Monday, July 6, 2020

SQL Server JSON Diff. Checking for differences between JSON documents.

If you are working on any module or routine such as a procedure, function or batch that produces a result, then you will want to compare it with something that you’ve prepared earlier to make sure that it is the same.

It is often necessary to compare objects, particularly when you are working on a routine that generates an object and you want to check that an improvement you’ve made is actually returned the same result. An XML or JSON document is the nearest we get to an object in SQL Server. This is probably as near as you’d want.

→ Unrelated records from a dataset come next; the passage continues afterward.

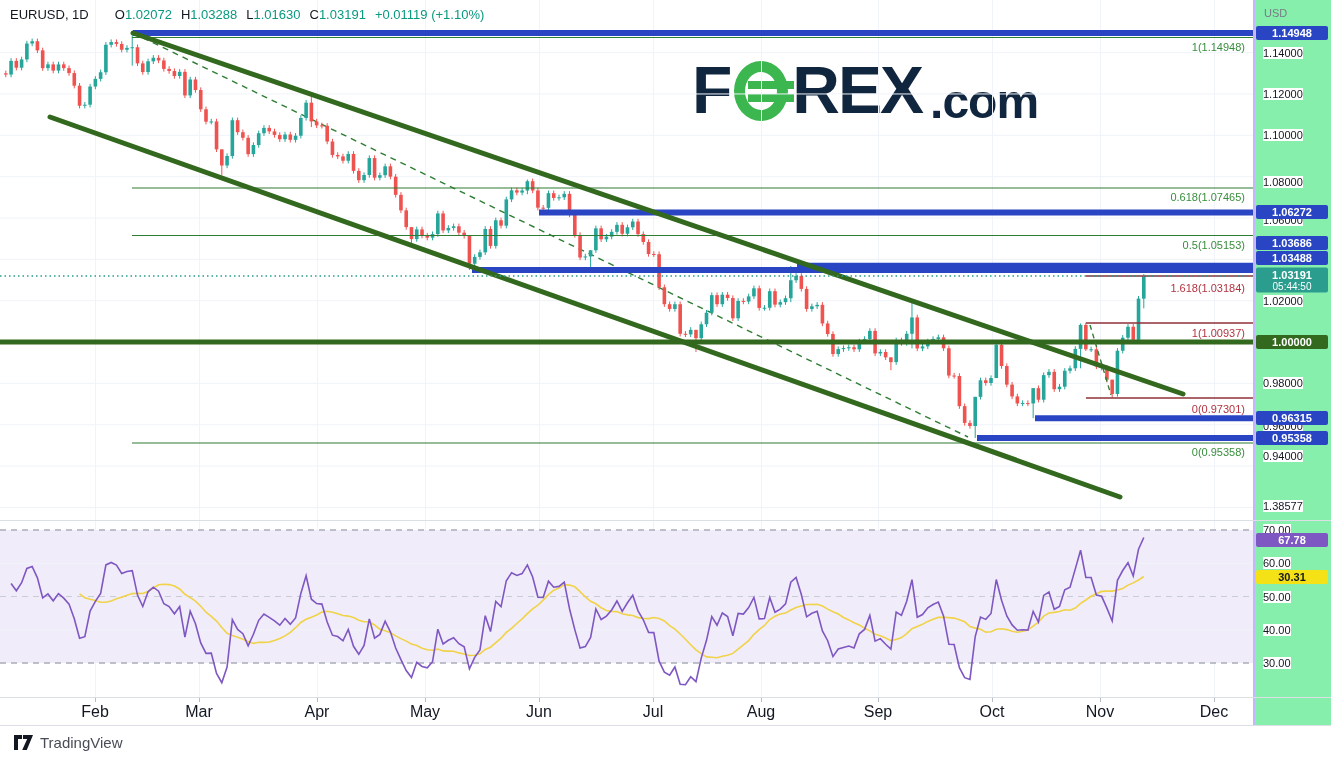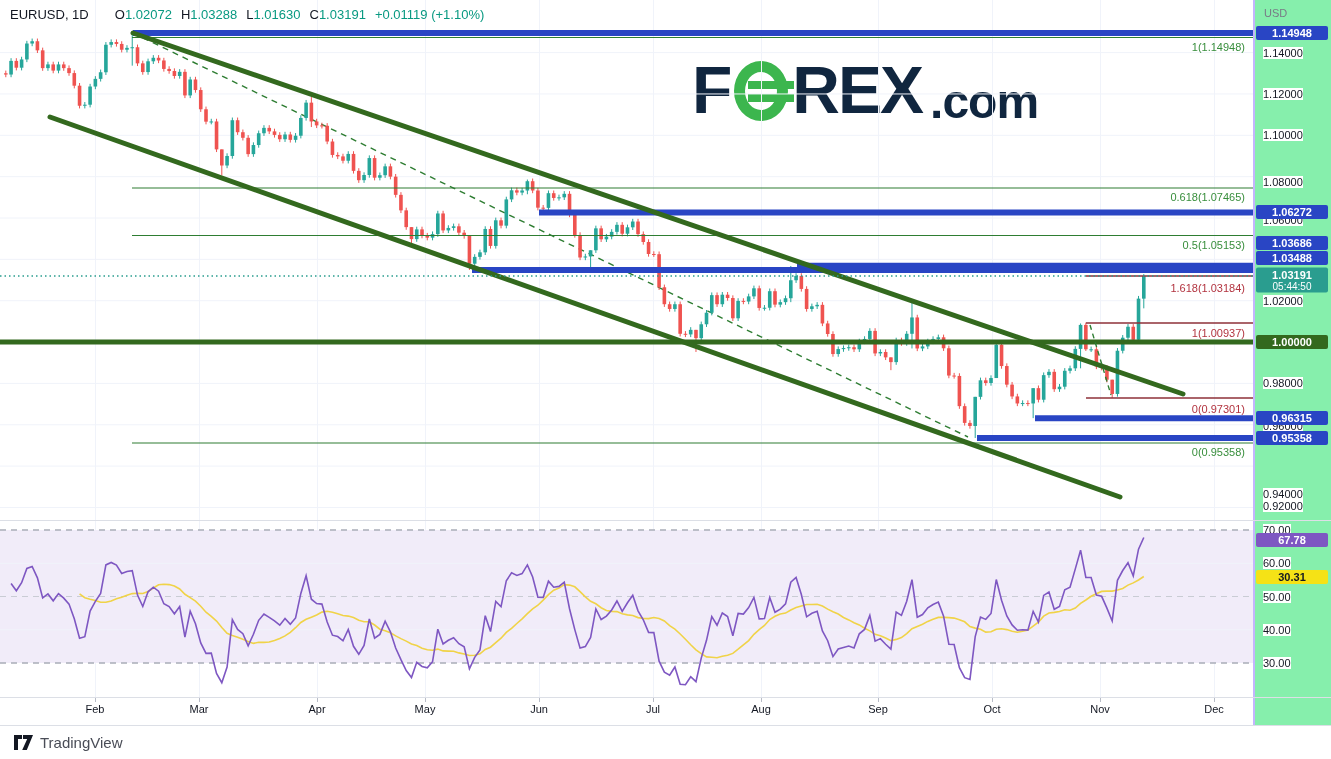"0.94000" div.axis-label { top: 494px -> 456px }
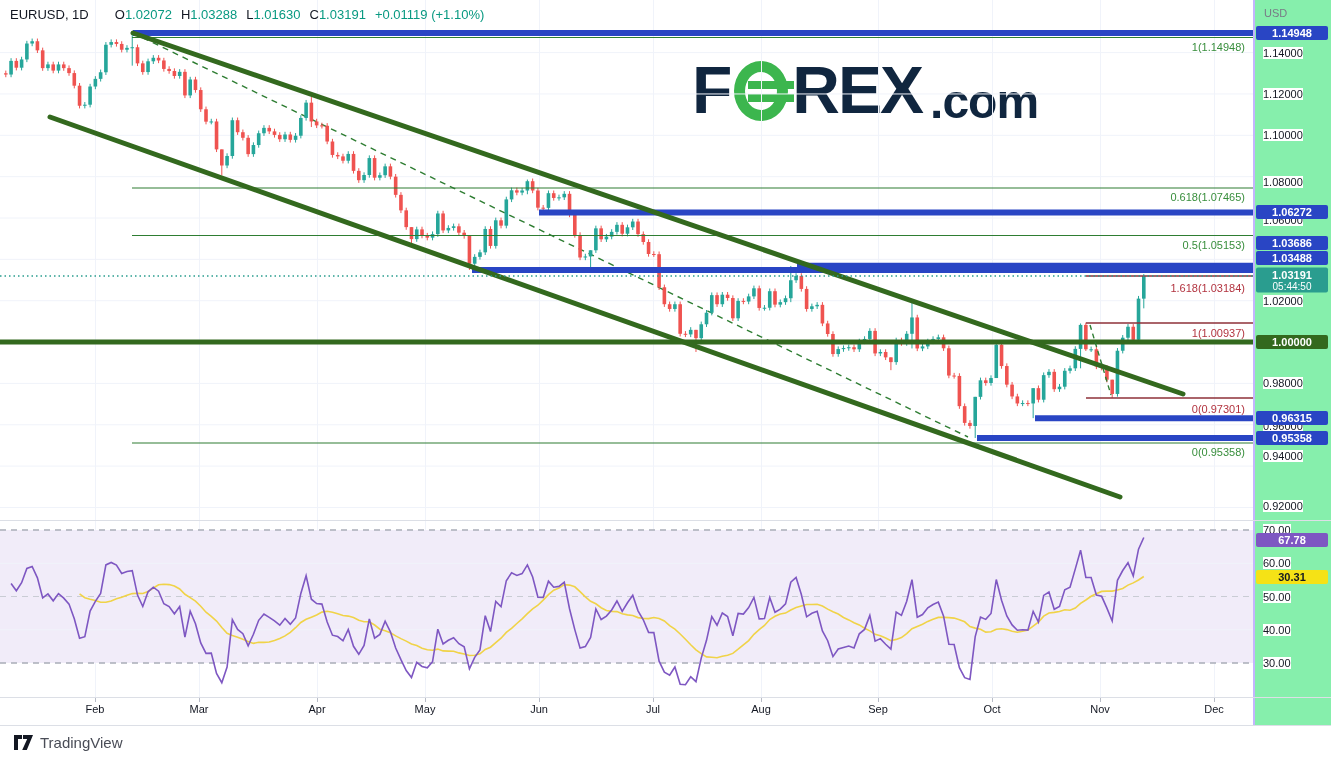"0.92000" div.axis-label { text: 0.92000 -> 1.38577 }
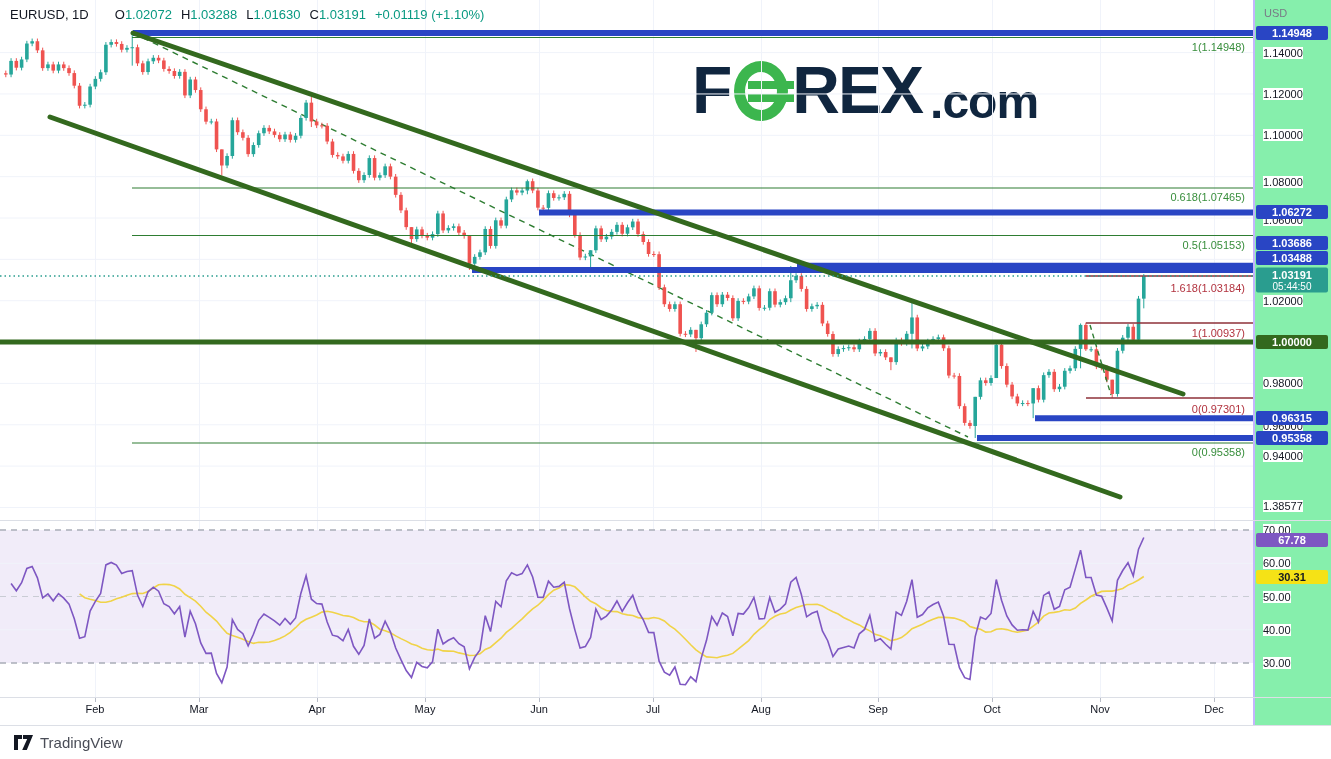"Feb" .month { font-size: 11px -> 16px }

Although this routine is designed to compare JSON documents, and takes them as input, it can be used for comparing any results.

First Example

Imagine, if you can, that you are writing a routine that gives you a list of departments for every group within your AdventureWorks organisation. You want to do it the best way according to the version of SQL Server, but you want the two versions to give the same output. Fortunately, we have our table-valued function that compares any two results converted to JSON. Using this, called dbo.Compare_JsonObject, we can simply do this.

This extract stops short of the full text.